Le chant d’un oiseau relie
notre souffle aux racines.
Sonnet du monde rendu au vivant
Ils ont rendu la terre aux saisons sans argent,
brisé les murs d’avoir, les chaînes de la rente.
Les champs n’ont plus de maître ; on y voit cependant
le fruit d’un soin patient, d’abeilles indulgentes.
Les rivières reprennent une voix transparente
qui ne se vend à nul, seulement nous atteint.
Le vent n’a plus d’attaches ; l’arbre sait, apaisant,
que l’homme est revenu, humble, sous son écorce.
Plus d’héritiers d’empires ; des mains qui sèment bas,
des voix qui racontent, des gestes qui se lient,
et des enfants qui jouent sans craindre le manque.
Le monde devient jardin, non barrière ou compas.
Le commun respire en pleine lumière, et chaque vie
s’avance, sœur fragile, digne d’être défendue.

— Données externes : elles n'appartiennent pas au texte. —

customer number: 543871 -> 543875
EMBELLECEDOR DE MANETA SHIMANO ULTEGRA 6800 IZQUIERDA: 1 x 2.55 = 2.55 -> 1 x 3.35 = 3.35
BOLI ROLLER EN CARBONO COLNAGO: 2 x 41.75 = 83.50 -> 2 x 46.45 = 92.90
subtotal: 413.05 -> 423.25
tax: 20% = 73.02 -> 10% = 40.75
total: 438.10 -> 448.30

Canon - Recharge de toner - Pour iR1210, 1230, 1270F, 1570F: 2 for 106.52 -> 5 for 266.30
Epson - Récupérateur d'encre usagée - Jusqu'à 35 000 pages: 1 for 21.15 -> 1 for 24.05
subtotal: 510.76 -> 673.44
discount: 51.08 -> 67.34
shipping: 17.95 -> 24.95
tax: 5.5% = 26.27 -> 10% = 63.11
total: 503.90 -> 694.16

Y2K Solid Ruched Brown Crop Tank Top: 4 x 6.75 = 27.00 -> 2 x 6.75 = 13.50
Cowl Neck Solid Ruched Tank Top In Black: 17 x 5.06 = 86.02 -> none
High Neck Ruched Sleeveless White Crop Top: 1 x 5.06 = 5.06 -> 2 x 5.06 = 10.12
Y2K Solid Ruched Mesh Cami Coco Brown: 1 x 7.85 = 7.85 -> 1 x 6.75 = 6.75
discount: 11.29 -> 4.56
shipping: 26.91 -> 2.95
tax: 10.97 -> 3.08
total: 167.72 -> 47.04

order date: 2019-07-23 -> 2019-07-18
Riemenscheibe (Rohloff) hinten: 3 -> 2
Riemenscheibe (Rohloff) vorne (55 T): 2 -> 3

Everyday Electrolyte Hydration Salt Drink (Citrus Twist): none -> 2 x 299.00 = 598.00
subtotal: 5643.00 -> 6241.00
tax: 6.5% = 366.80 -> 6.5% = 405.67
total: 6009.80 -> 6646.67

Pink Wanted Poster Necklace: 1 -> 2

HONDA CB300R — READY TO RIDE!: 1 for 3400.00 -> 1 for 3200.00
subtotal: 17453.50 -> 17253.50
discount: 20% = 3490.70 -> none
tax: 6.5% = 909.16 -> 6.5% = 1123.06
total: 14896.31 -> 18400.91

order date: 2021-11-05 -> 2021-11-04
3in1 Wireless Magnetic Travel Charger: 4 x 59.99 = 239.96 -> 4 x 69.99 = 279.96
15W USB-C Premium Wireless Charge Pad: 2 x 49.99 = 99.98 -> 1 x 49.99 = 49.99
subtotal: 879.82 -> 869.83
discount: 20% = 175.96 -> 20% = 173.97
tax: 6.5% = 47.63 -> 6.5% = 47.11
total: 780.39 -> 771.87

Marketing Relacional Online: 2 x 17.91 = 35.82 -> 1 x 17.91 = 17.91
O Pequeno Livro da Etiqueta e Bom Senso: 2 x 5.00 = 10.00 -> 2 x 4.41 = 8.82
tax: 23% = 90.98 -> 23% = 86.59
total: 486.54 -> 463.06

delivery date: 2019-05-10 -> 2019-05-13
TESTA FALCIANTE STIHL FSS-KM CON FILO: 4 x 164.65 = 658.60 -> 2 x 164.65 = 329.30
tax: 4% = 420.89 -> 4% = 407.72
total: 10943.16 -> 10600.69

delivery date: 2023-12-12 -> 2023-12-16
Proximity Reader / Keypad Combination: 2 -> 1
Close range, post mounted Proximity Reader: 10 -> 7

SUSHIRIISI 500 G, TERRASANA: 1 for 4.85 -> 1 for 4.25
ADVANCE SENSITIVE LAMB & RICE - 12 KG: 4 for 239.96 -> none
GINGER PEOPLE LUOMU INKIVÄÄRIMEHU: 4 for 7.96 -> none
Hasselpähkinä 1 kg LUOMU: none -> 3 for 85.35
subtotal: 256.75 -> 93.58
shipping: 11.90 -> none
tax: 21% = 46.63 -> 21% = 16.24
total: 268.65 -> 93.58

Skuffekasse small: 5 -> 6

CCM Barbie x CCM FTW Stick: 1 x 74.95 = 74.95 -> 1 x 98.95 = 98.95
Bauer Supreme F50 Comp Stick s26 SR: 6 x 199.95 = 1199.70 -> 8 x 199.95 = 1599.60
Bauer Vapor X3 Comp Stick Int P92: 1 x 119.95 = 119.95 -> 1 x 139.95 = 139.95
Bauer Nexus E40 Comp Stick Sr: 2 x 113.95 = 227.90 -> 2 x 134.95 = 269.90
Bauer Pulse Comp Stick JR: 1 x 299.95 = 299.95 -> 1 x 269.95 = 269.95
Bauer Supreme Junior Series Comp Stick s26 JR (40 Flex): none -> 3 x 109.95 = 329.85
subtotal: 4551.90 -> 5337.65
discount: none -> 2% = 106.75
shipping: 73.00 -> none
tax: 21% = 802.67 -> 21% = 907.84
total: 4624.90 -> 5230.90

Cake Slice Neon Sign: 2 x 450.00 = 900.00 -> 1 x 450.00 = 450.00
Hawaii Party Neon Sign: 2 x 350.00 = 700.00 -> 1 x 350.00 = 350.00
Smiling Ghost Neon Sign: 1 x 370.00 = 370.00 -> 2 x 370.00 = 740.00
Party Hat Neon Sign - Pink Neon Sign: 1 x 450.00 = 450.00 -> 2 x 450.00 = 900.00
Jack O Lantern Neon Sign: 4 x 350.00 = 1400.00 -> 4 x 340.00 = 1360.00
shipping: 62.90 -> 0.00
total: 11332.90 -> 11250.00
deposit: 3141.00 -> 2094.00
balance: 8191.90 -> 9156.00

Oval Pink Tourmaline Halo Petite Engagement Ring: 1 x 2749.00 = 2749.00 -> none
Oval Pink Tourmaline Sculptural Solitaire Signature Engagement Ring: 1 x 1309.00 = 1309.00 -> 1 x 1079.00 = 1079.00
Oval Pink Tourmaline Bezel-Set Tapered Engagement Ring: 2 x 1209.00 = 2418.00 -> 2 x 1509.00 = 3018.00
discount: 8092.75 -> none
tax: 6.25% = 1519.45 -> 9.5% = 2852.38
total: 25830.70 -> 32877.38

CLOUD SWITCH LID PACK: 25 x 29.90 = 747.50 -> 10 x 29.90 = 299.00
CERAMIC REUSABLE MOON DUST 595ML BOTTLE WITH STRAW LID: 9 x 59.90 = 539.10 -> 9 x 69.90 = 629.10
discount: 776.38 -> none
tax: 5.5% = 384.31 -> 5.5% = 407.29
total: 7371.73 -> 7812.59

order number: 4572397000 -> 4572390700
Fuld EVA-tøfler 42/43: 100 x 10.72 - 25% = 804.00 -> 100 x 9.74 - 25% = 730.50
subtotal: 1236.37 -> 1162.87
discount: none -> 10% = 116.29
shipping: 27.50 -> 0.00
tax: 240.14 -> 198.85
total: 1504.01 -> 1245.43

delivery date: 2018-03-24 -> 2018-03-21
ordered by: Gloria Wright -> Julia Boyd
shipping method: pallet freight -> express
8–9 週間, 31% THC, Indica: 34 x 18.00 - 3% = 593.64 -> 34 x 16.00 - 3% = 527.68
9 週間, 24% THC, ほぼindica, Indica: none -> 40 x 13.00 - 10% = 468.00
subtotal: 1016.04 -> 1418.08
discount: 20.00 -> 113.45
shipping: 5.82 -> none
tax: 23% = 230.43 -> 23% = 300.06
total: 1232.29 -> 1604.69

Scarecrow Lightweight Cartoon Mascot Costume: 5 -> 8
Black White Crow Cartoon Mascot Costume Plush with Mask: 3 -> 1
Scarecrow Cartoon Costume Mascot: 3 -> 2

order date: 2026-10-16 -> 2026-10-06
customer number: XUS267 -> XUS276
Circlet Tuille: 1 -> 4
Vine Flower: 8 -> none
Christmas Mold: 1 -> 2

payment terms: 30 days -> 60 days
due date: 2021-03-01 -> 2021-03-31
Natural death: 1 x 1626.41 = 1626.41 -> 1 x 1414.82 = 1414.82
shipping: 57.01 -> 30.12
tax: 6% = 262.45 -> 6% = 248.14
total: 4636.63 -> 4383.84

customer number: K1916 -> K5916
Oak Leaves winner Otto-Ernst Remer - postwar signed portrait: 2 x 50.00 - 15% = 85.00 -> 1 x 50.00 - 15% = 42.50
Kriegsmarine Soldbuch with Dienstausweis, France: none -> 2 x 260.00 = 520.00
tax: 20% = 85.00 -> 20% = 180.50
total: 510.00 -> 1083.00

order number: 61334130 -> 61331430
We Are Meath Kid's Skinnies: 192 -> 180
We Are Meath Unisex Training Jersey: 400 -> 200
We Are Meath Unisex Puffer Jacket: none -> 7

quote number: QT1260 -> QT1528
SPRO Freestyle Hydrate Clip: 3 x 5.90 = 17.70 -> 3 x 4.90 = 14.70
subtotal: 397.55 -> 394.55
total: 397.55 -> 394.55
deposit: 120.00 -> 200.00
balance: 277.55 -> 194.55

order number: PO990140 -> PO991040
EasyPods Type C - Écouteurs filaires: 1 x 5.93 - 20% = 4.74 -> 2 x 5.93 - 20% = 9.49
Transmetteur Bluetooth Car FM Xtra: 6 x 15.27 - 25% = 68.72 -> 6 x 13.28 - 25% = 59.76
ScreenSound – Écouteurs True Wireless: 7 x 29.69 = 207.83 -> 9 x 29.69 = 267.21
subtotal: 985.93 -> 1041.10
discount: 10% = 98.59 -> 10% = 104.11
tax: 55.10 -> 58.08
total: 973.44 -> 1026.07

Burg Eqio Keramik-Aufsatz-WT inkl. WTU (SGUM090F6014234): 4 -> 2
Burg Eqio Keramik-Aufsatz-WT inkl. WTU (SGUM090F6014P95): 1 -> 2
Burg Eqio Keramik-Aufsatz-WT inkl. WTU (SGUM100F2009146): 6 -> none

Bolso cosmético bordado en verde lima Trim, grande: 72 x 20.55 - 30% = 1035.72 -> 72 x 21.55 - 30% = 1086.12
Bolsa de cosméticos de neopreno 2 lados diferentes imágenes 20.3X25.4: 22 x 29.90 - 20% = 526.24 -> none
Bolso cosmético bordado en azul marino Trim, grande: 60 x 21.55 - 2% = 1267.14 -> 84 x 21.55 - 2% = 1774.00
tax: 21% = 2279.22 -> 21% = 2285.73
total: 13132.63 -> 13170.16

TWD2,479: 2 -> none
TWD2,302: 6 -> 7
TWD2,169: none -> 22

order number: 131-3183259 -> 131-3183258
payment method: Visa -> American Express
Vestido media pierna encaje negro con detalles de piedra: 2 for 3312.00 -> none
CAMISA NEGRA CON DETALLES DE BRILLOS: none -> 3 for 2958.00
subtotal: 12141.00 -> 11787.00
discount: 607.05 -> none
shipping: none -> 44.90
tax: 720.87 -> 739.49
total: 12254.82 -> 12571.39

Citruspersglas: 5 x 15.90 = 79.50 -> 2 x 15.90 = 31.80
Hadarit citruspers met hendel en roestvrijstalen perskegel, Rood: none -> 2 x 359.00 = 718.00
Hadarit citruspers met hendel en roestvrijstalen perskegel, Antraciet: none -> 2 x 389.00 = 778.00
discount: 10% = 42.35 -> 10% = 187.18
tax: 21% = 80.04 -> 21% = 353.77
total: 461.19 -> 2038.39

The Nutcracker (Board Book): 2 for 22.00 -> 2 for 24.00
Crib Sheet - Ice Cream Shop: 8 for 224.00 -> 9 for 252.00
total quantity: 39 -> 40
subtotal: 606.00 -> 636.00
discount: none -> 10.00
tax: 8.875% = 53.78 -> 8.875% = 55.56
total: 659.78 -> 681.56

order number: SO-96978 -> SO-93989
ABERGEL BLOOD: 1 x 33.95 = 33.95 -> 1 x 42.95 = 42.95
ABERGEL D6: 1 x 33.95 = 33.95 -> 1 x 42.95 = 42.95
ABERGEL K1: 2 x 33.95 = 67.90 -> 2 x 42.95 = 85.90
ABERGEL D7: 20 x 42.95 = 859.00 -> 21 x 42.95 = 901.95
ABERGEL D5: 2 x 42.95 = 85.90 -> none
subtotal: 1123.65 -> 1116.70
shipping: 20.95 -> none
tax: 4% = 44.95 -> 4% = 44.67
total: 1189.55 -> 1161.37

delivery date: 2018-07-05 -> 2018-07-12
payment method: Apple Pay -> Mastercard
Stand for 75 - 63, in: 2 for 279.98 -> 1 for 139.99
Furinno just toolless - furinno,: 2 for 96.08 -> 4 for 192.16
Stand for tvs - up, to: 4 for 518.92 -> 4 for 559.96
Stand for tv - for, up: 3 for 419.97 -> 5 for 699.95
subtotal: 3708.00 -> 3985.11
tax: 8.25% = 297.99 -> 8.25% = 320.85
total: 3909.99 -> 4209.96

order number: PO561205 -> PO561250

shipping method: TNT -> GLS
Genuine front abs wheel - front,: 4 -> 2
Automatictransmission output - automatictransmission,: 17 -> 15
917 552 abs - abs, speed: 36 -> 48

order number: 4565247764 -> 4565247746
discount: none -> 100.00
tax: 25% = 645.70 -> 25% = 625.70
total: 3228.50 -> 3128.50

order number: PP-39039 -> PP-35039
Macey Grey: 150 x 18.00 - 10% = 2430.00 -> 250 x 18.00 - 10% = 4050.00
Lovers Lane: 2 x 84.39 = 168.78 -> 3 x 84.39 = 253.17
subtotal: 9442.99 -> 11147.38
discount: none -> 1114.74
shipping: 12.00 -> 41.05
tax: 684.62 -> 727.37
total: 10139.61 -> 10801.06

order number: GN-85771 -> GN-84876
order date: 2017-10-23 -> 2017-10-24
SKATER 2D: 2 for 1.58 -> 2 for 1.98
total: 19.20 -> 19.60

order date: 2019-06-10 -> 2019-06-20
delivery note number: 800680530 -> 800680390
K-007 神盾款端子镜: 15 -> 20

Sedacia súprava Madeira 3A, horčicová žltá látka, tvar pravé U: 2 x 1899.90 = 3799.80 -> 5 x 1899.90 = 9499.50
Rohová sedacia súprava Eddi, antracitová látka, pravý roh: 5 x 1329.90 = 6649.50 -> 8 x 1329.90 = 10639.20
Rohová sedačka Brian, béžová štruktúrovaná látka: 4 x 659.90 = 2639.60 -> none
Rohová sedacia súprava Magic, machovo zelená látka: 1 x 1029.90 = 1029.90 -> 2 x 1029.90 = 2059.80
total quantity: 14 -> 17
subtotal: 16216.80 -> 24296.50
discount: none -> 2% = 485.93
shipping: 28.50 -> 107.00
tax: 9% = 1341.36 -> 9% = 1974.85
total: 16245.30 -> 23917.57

Liturgie d’un lien retrouvé
Nous nous souvenons
de la terre volée, des rivières captives, des forêts brûlées.
Nous nous relevons
main dans la main, avec le vent, le cerf, la mousse.
Nous déclarons :
Nul ne possède la pluie.
Nul ne vendra le chant des oiseaux.
Nul n’héritera du monde.
Nous offrons :
le pain partagé,
le feu transmis,
le silence accueilli.
Nous promettons :
de veiller ensemble,
de réparer ensemble,
de célébrer ensemble.
Car le commun n’est pas un bien :
c’est un lien,
et ce lien, pas à pas, nous le tissons de nouveau.